Tuesday, April 18, 2006

Rooting for the Bad Guy

Sometimes, people know they are right at the same time they know they cannot win. Some of those people get disgusted, fed up, tired and angry enough to start hoping that things will finally go wrong enough that the Bad Guy will get what he or she deserves.


Here are a couple of examples:


In Omaha, Nebraska, the state legislature has passed a law, supported by Nebraska’s only African-Amercian lawmaker , that effectively re-segregates Omaha’s school system.

In Washington, power brokers who have no need of the opinions of the people who will actually die in the conflict, march toward World War III as if they were going to a Sunday School picnic.

In both cases, thinking people have confronted the movers and shakers with their folly. And in both cases, and thousands of others less public, their answer has been, “Thanks very much; we will now do as we damn well please.”

The present political climate is such that people are not free to disagree, nor to call attention to flaws in the plans of the mighty without being labeled unpatriotic. Such a climate makes the dissident population unwilling silent observers in a farce that is almost certainly headed for disaster.

In such a climate, it is natural for people to become disaffected to the point that, like the parents of a teen-ager, they begin to hope that the power brokers get what they are asking for, and in the process, bring the walls down around their heads.

In Omaha, the results of a newly segregated school system could be a generation of students who have no idea how to interact with people who come from cultural backgrounds different from their own. Segregation will limit contact with people from other cultures. Taken to its logical conclusion, Omaha could be setting itself up to be the site of the next round of race riots.

In the Middle East, the United States works without ceasing to create ill will for Americans that may well last for generations to come. At the same time, the administration will not rest until there are deployments of regular military to the region, and a boom in the casket-making industry, because it has determined that the U.S. is too populous, and the time to act is now.

The strongest supporters of this war are the class that has the least to lose. Their children are either the captains of industry or upper-echelon military, who will never see combat. No one in their families ever joined the army reserve to pay for college.

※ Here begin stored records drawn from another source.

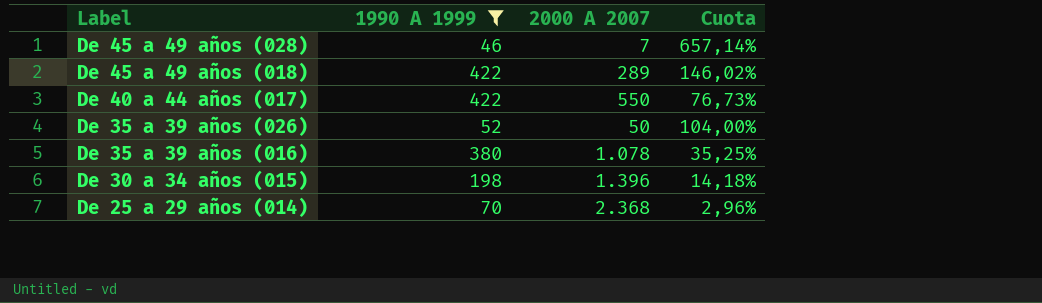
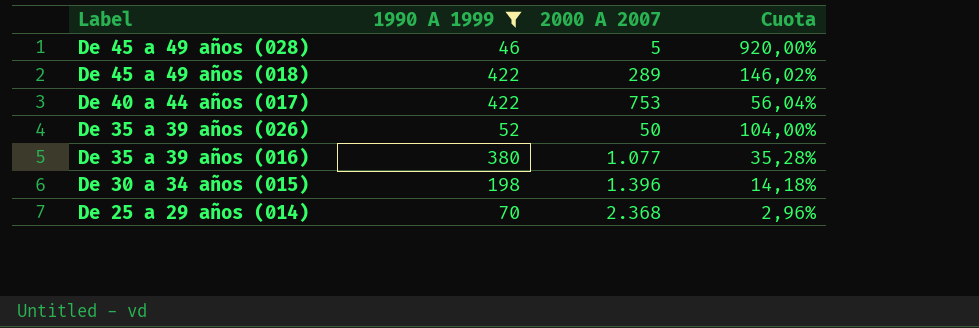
De 45 a 49 años (028) | 2000 A 2007: 7 -> 5
De 45 a 49 años (028) | Cuota: 657,14% -> 920,00%
De 40 a 44 años (017) | 2000 A 2007: 550 -> 753
De 40 a 44 años (017) | Cuota: 76,73% -> 56,04%
De 35 a 39 años (016) | 2000 A 2007: 1.078 -> 1.077
De 35 a 39 años (016) | Cuota: 35,25% -> 35,28%

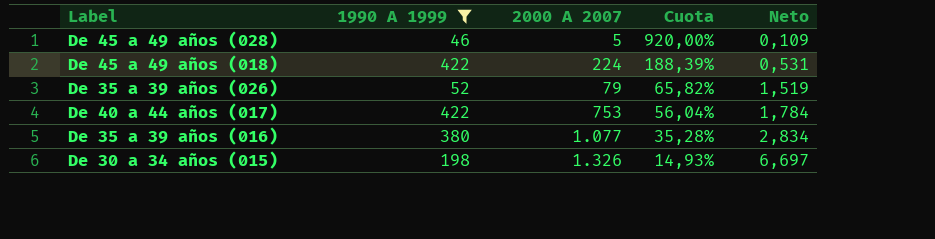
row order: Label descending -> Cuota descending
column Neto | formula: none -> [2000 A 2007] / [1990 A 1999]
row De 25 a 29 años (014): 70 | 2.368 | 2,96% -> none
De 45 a 49 años (018) | 2000 A 2007: 289 -> 224
De 45 a 49 años (018) | Cuota: 146,02% -> 188,39%
De 35 a 39 años (026) | 2000 A 2007: 50 -> 79
De 35 a 39 años (026) | Cuota: 104,00% -> 65,82%
De 30 a 34 años (015) | 2000 A 2007: 1.396 -> 1.326
De 30 a 34 años (015) | Cuota: 14,18% -> 14,93%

Then there is the class of neo-con that is more appropriately called the wannabes. They want to be part of the upper class. They want to be independently wealthy, and the upper class uses them for lackeys, to convince the rest of the country that the situation is under control. They will defend to the death the right of the rich class to exploit the rest of the world. These people are happy to deceive themselves that their children have died in Iraq or Afghanistan defending “Freedom”. They will attack anyone who suggests otherwise, because they have been so wholly hoodwinked that seeing their folly is beyond their ability to bear emotionally.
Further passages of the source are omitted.